Using the data below, reproduce exactly the lines from the line with "[86,101,463,134] Fecha actual" to the line with "[399,401,413,415] 48 -> [867,871,897,901] 50", both included; pictures must be dropped.

● Task input
───

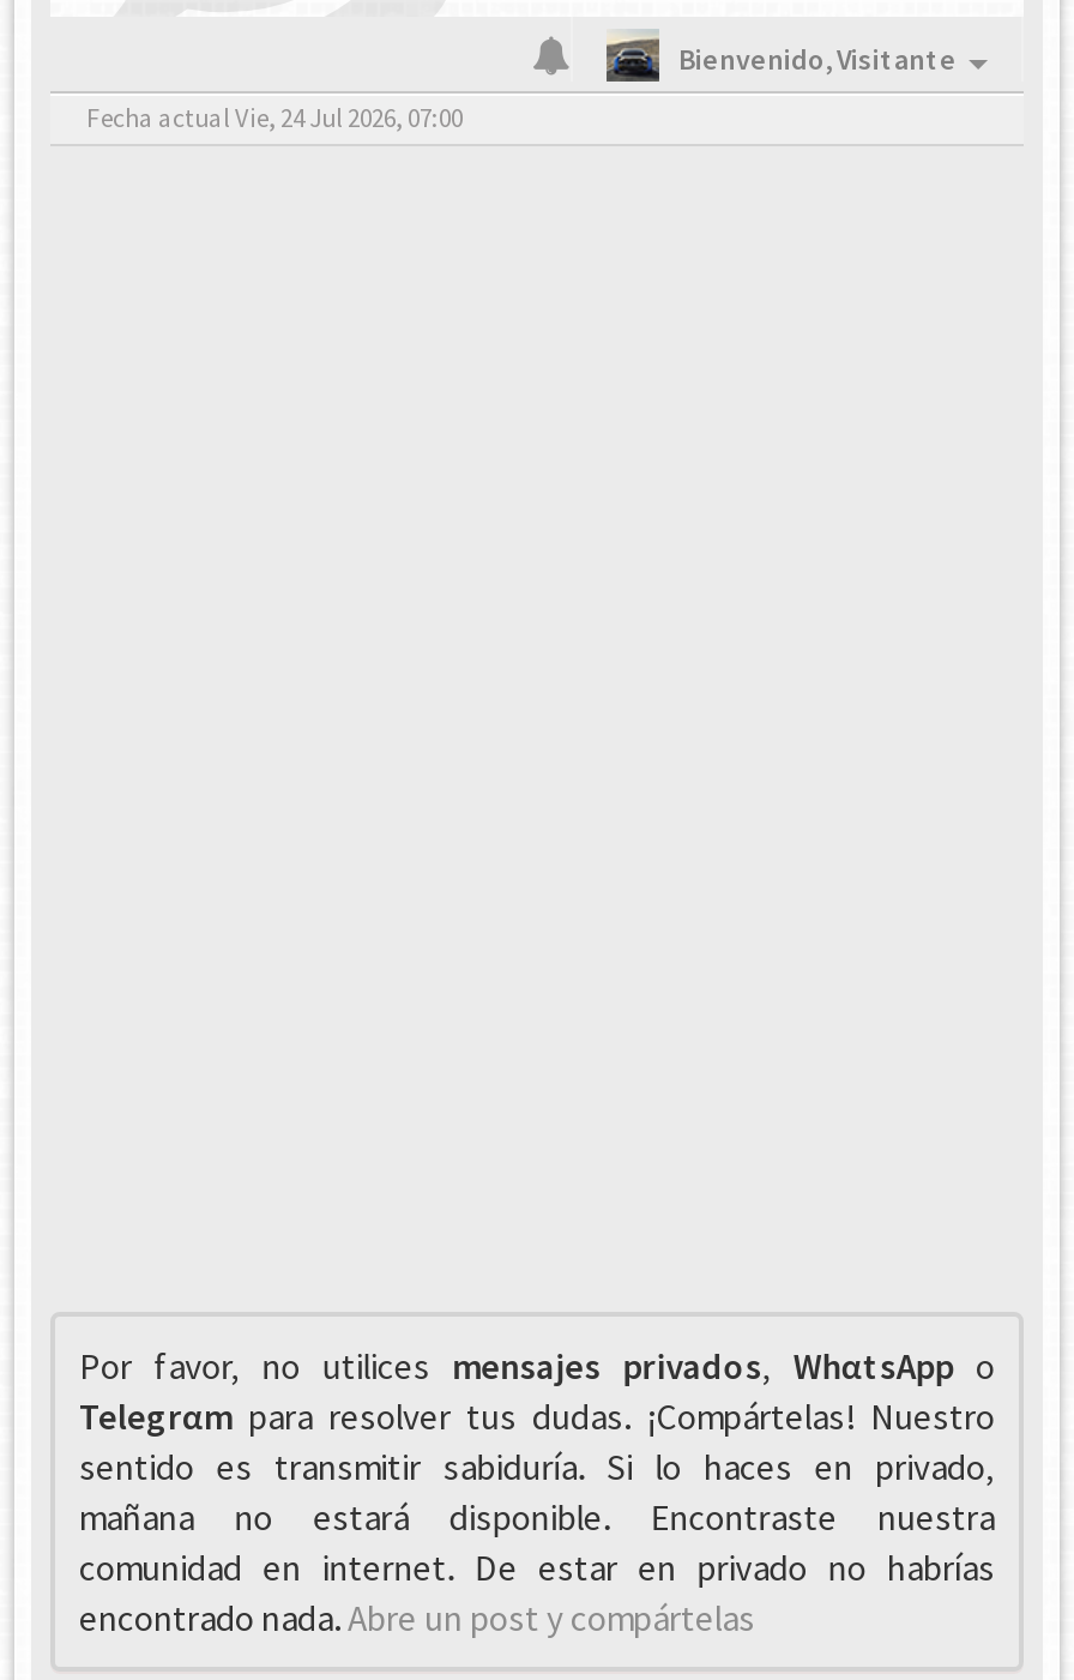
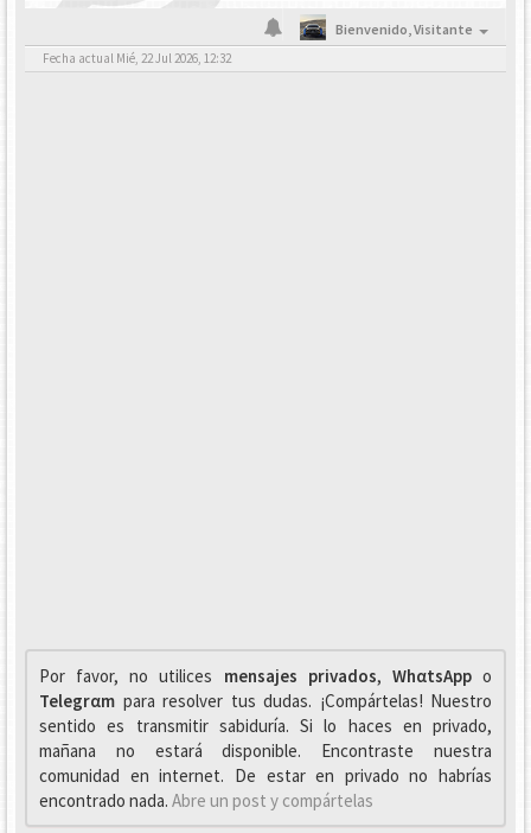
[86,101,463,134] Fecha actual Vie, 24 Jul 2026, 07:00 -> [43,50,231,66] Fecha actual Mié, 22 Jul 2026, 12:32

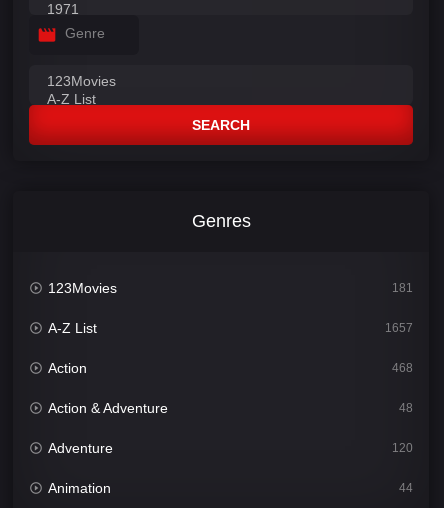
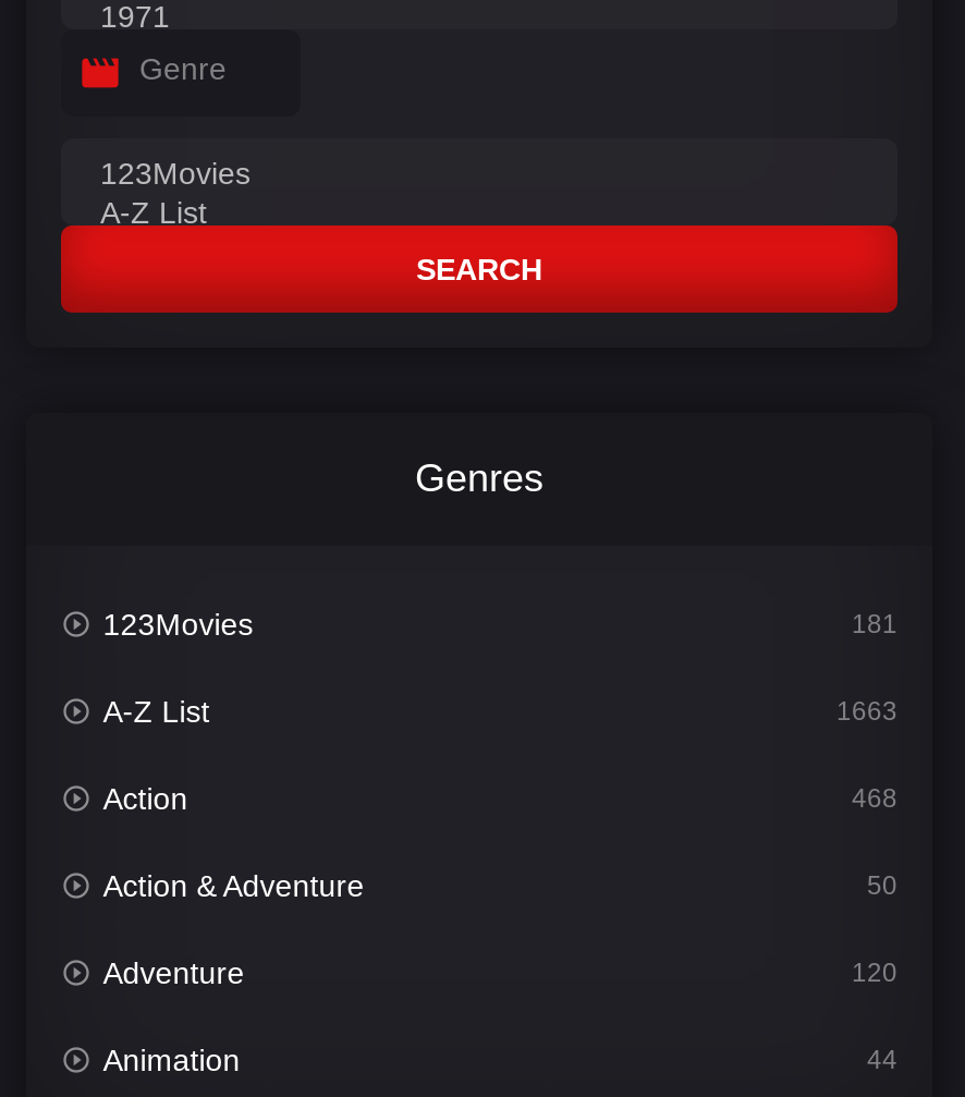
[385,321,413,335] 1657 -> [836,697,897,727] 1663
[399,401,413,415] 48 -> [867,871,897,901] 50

───

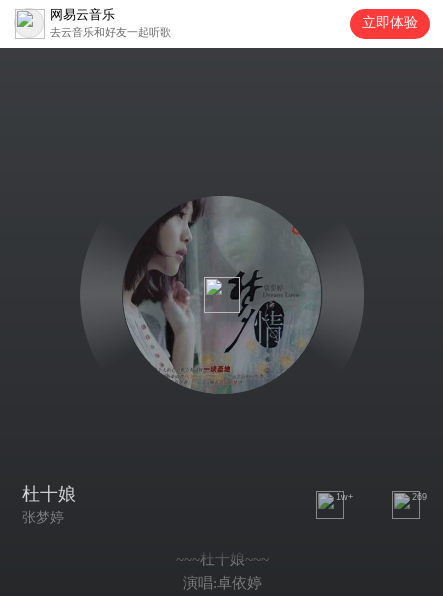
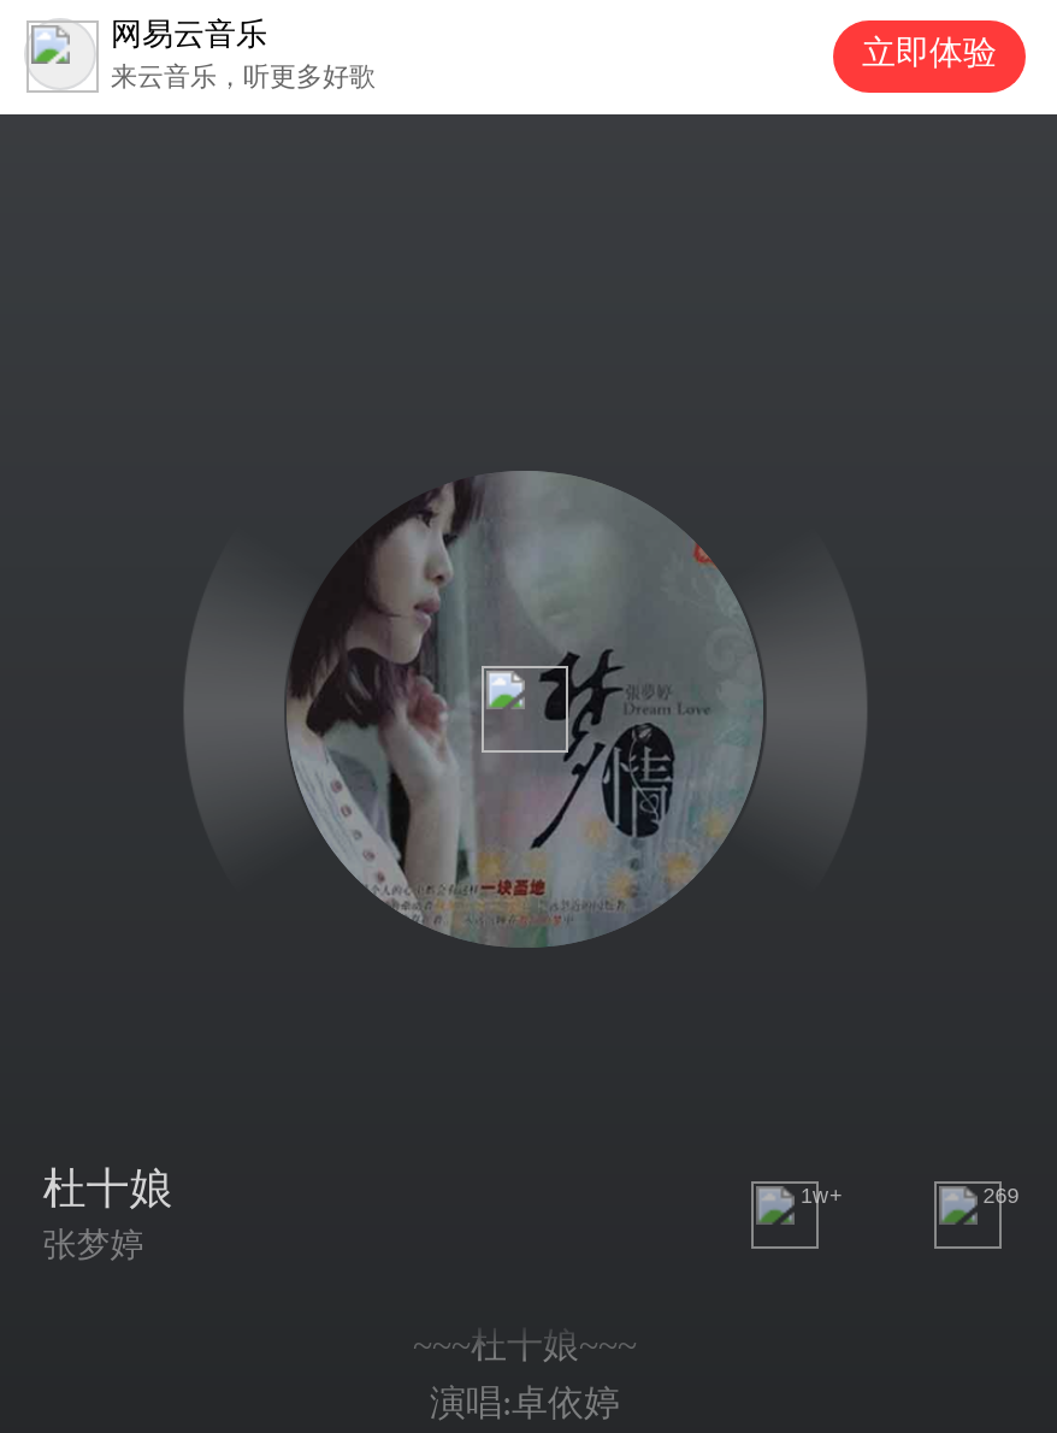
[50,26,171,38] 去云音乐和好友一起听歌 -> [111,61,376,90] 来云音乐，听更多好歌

───

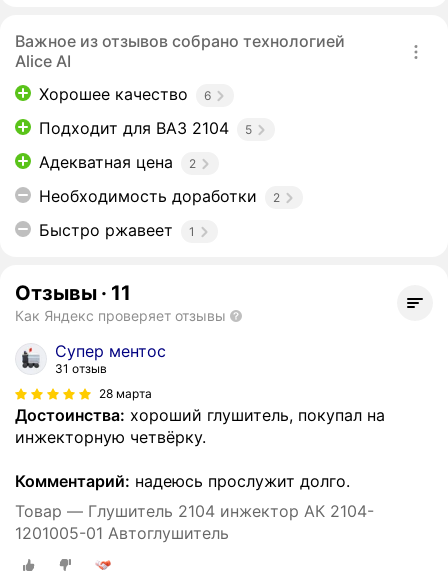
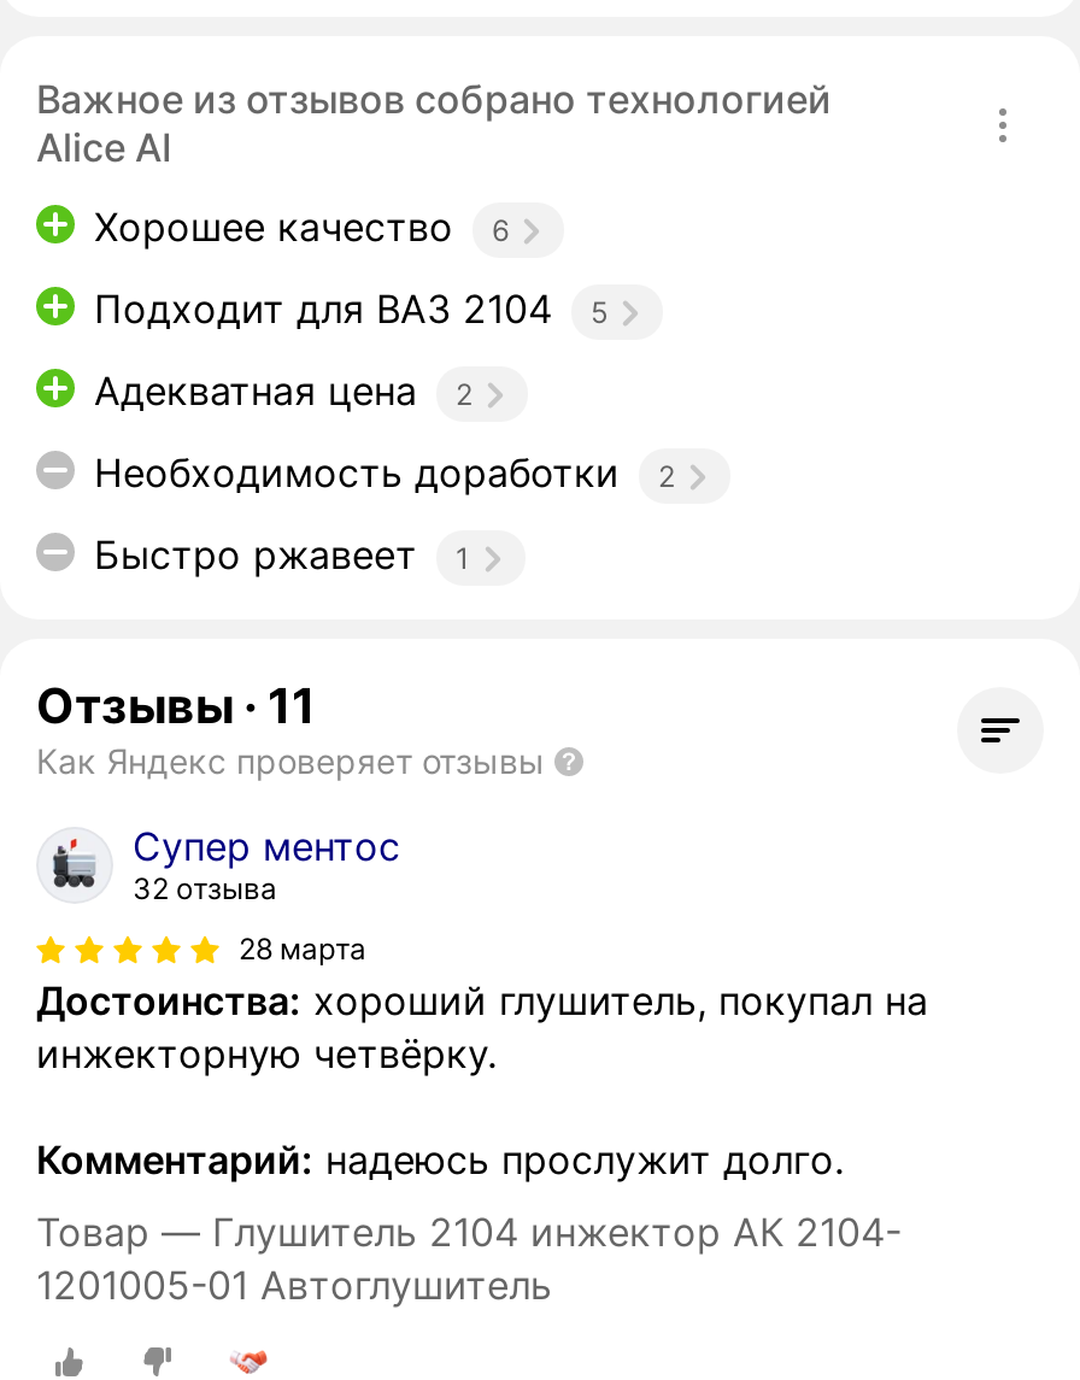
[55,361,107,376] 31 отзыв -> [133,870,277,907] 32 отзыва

───

● Solution to the exercise
[86,101,463,134] Fecha actual Vie, 24 Jul 2026, 07:00 -> [43,50,231,66] Fecha actual Mié, 22 Jul 2026, 12:32

[385,321,413,335] 1657 -> [836,697,897,727] 1663
[399,401,413,415] 48 -> [867,871,897,901] 50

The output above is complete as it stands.